From the records below, please print only the lines from the one containing "[131,183,301,203] email(wjy.f@qq.com) ->" through the one containing "(173, 259) none", both included. Skip the pictures.

(DATA Opens)

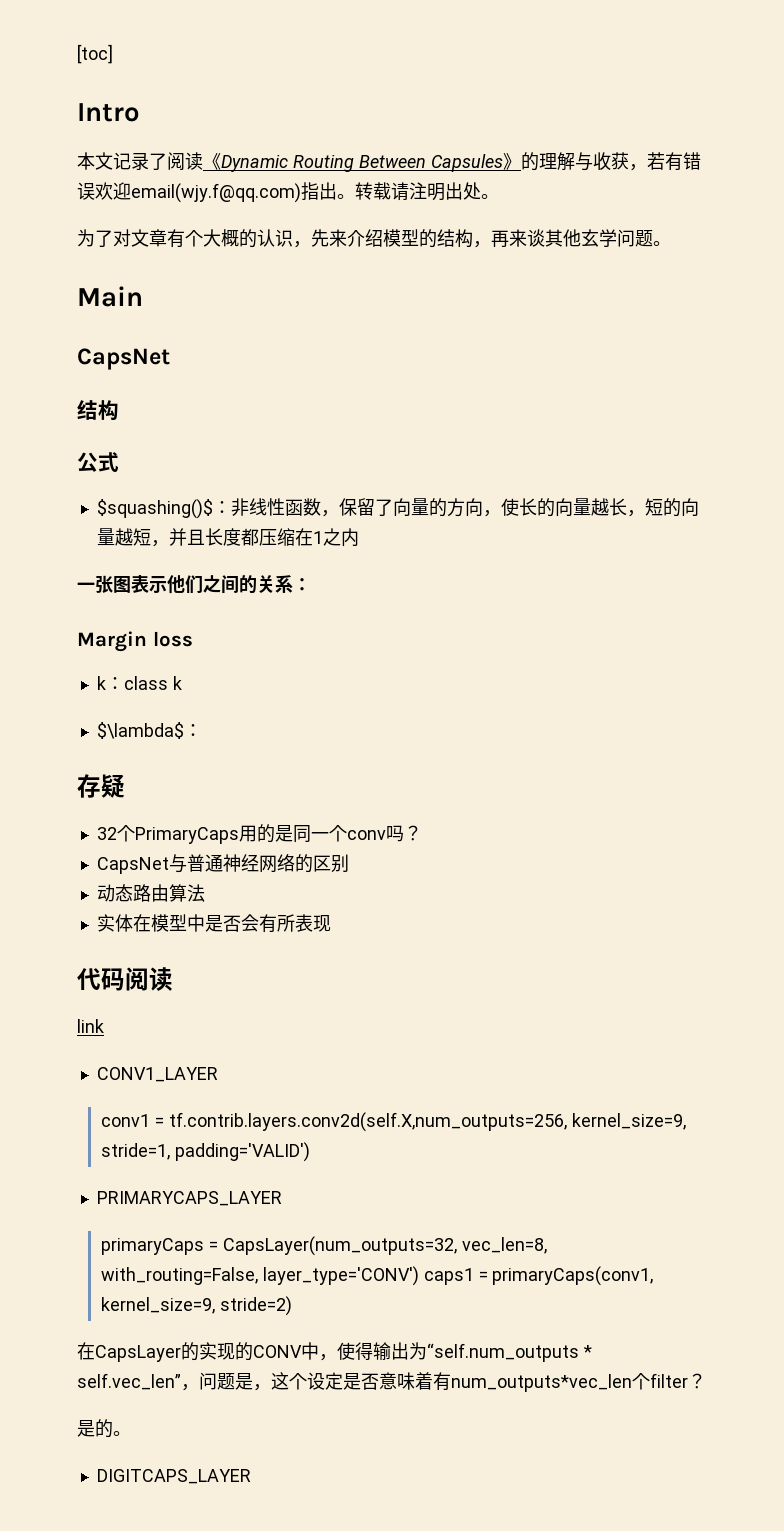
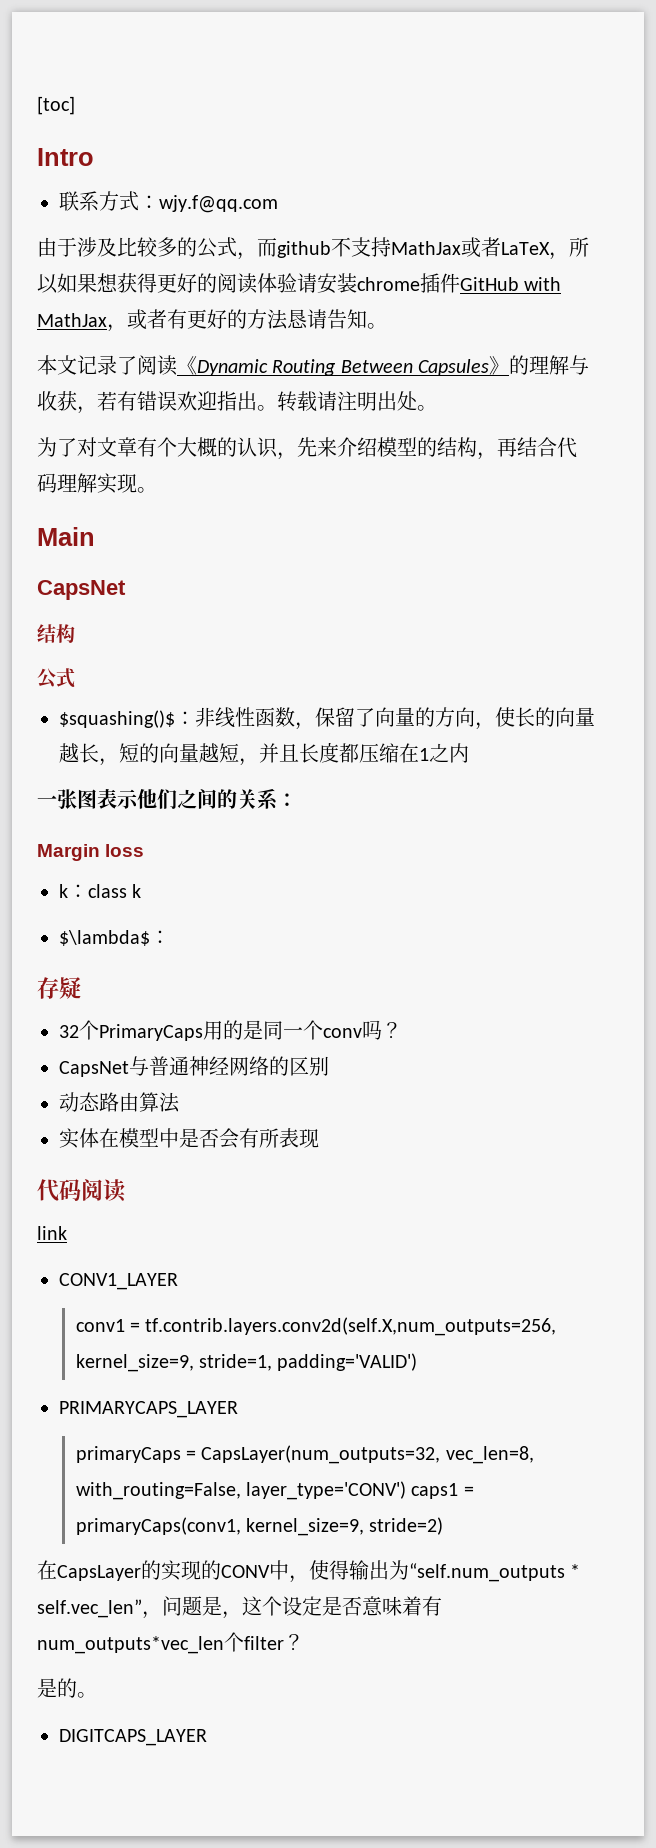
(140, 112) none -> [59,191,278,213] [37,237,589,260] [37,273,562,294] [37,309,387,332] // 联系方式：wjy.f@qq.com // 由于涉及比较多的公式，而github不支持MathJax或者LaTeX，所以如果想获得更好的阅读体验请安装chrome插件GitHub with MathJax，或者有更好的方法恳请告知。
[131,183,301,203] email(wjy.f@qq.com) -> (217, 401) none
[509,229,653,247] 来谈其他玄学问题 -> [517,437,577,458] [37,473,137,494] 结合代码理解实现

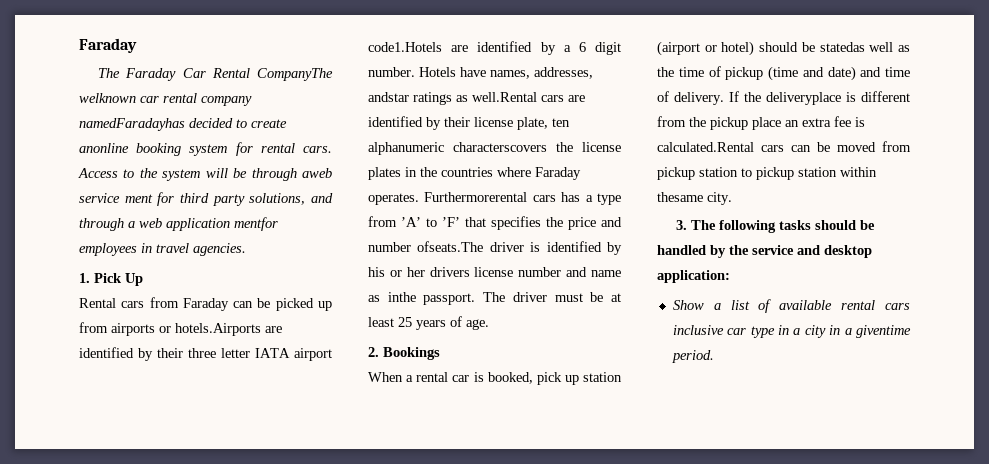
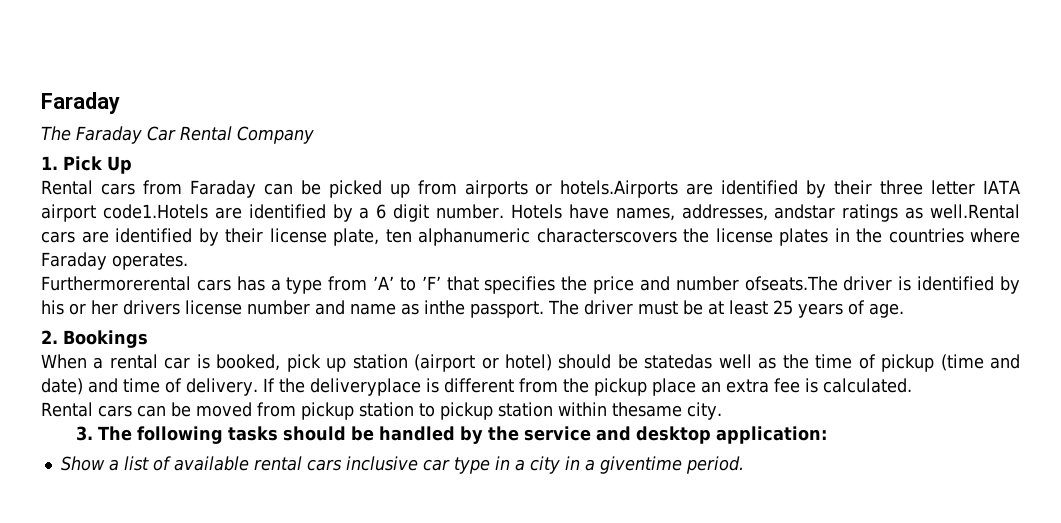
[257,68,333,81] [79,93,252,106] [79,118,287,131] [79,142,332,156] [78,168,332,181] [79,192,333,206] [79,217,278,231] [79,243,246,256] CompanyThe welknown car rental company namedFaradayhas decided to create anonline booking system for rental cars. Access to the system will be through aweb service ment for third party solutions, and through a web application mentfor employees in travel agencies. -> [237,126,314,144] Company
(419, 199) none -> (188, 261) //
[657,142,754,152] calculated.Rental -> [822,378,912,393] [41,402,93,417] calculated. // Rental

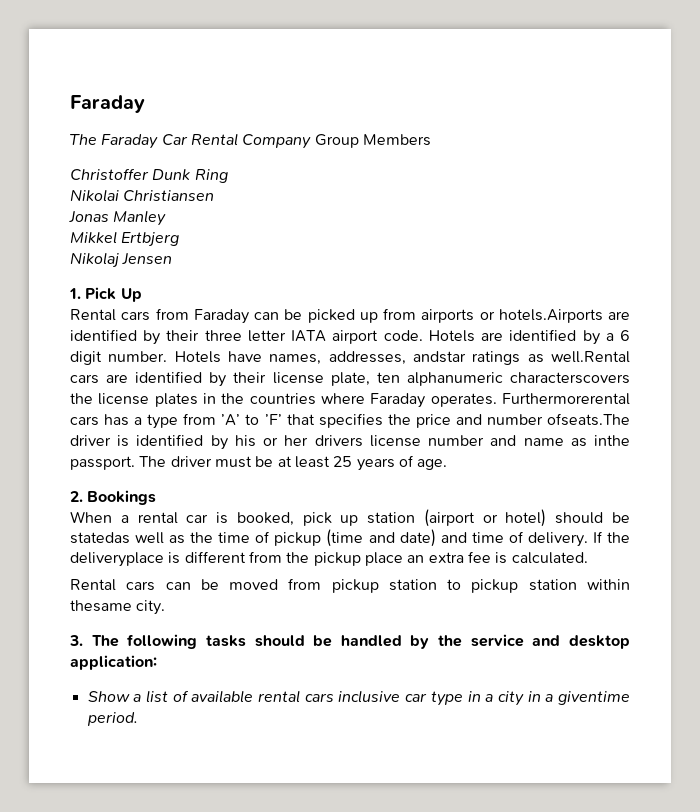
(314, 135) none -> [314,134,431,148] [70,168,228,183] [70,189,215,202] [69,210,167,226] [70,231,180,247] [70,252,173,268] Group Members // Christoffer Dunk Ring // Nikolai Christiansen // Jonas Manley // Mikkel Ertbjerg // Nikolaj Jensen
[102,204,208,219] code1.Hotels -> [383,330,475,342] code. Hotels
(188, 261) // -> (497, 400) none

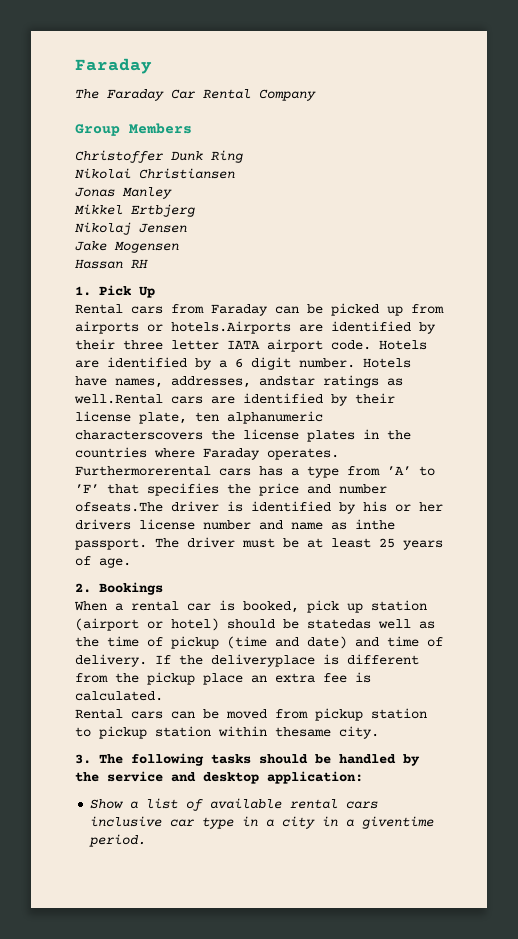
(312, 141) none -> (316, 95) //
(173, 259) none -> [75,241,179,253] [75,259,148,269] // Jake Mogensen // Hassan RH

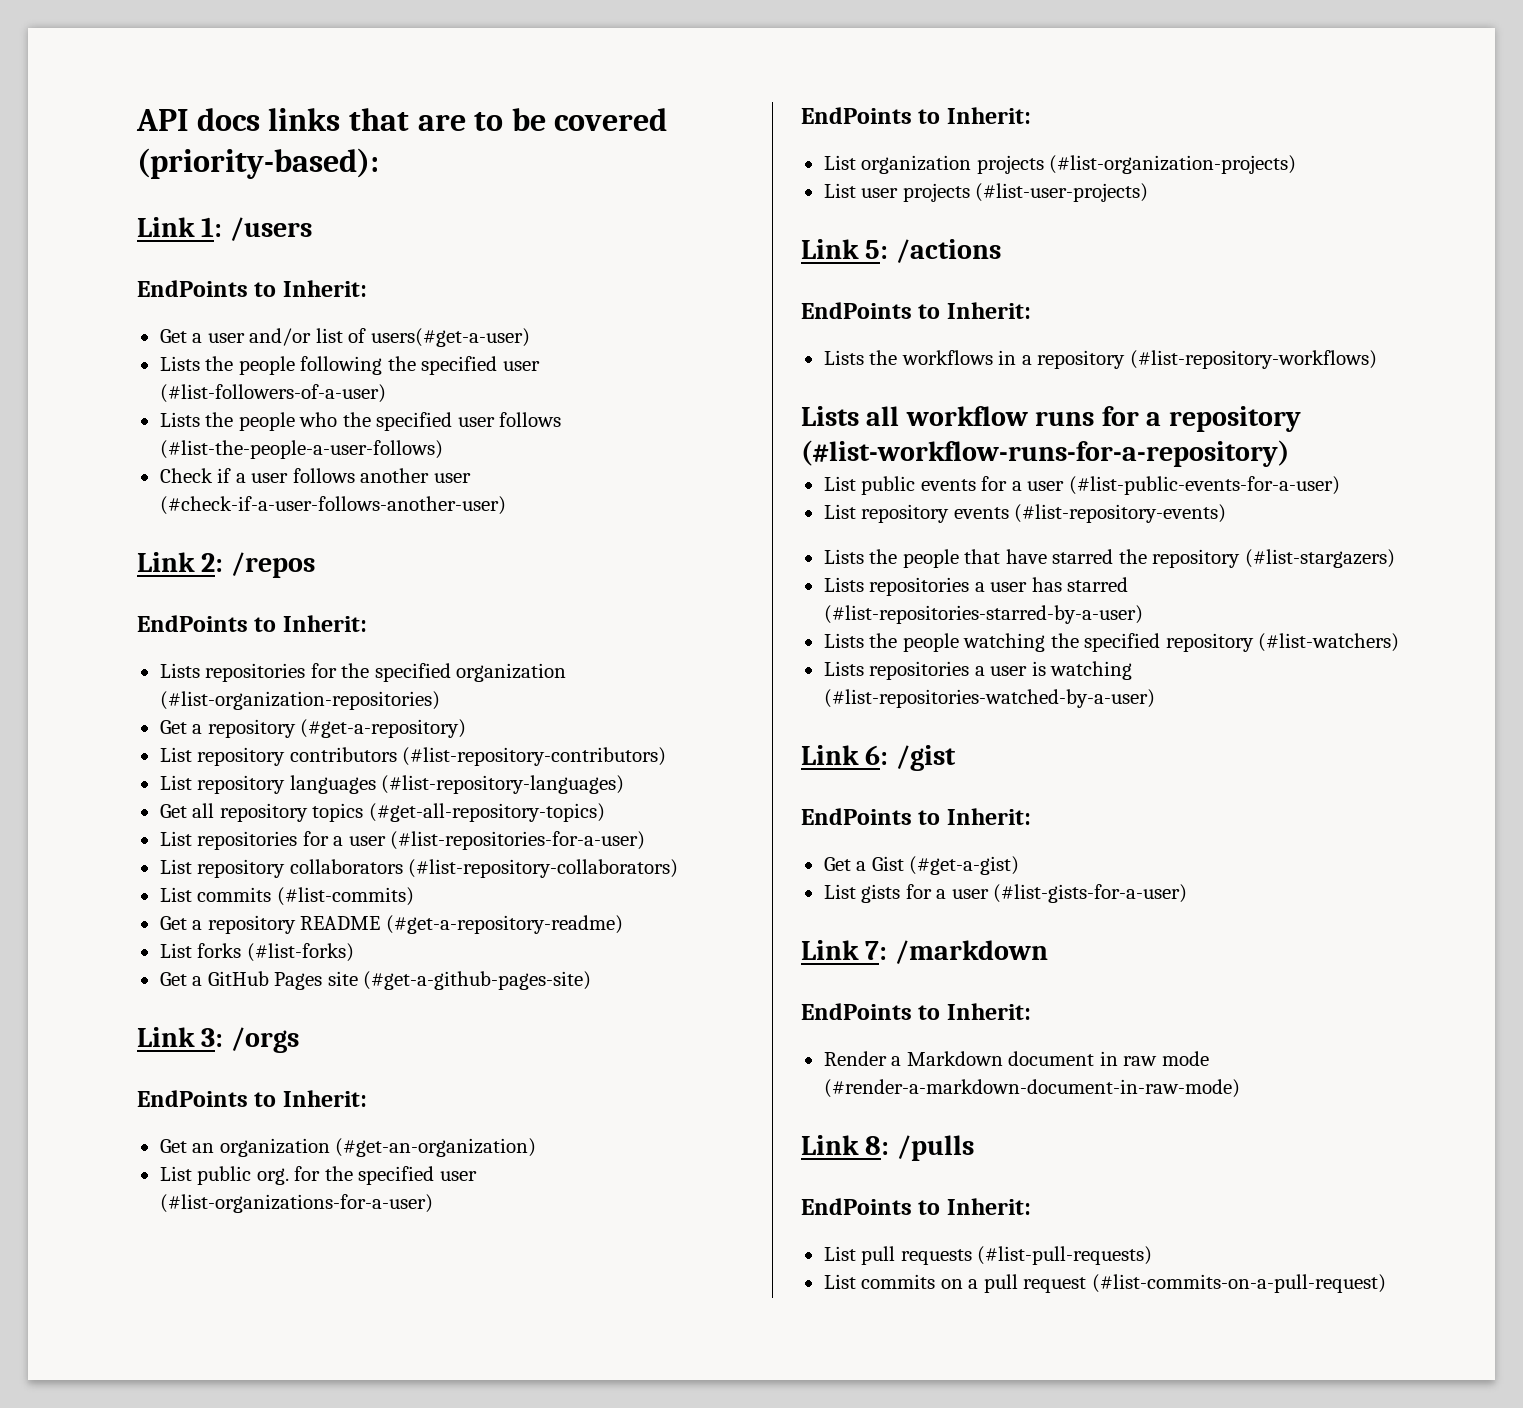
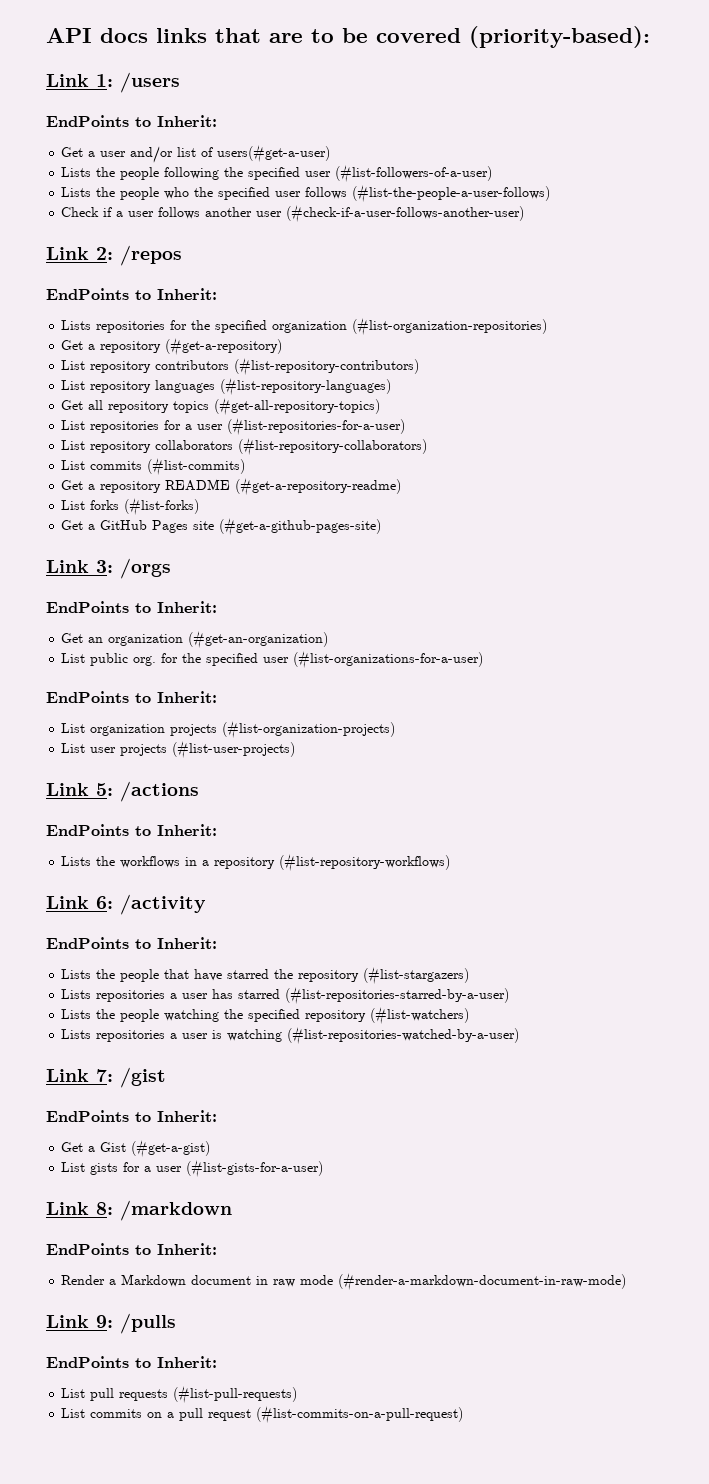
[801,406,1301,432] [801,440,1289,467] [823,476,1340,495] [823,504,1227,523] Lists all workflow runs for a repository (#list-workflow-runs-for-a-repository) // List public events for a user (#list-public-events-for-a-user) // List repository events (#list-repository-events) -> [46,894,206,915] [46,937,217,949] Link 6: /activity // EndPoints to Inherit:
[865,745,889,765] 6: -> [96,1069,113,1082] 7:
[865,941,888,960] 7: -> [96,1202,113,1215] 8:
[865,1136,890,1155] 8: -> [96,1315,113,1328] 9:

(DATA Closes)

- [OUTPUT OF THE TASK]:
[131,183,301,203] email(wjy.f@qq.com) -> (217, 401) none
[509,229,653,247] 来谈其他玄学问题 -> [517,437,577,458] [37,473,137,494] 结合代码理解实现

[257,68,333,81] [79,93,252,106] [79,118,287,131] [79,142,332,156] [78,168,332,181] [79,192,333,206] [79,217,278,231] [79,243,246,256] CompanyThe welknown car rental company namedFaradayhas decided to create anonline booking system for rental cars. Access to the system will be through aweb service ment for third party solutions, and through a web application mentfor employees in travel agencies. -> [237,126,314,144] Company
(419, 199) none -> (188, 261) //
[657,142,754,152] calculated.Rental -> [822,378,912,393] [41,402,93,417] calculated. // Rental

(314, 135) none -> [314,134,431,148] [70,168,228,183] [70,189,215,202] [69,210,167,226] [70,231,180,247] [70,252,173,268] Group Members // Christoffer Dunk Ring // Nikolai Christiansen // Jonas Manley // Mikkel Ertbjerg // Nikolaj Jensen
[102,204,208,219] code1.Hotels -> [383,330,475,342] code. Hotels
(188, 261) // -> (497, 400) none

(312, 141) none -> (316, 95) //
(173, 259) none -> [75,241,179,253] [75,259,148,269] // Jake Mogensen // Hassan RH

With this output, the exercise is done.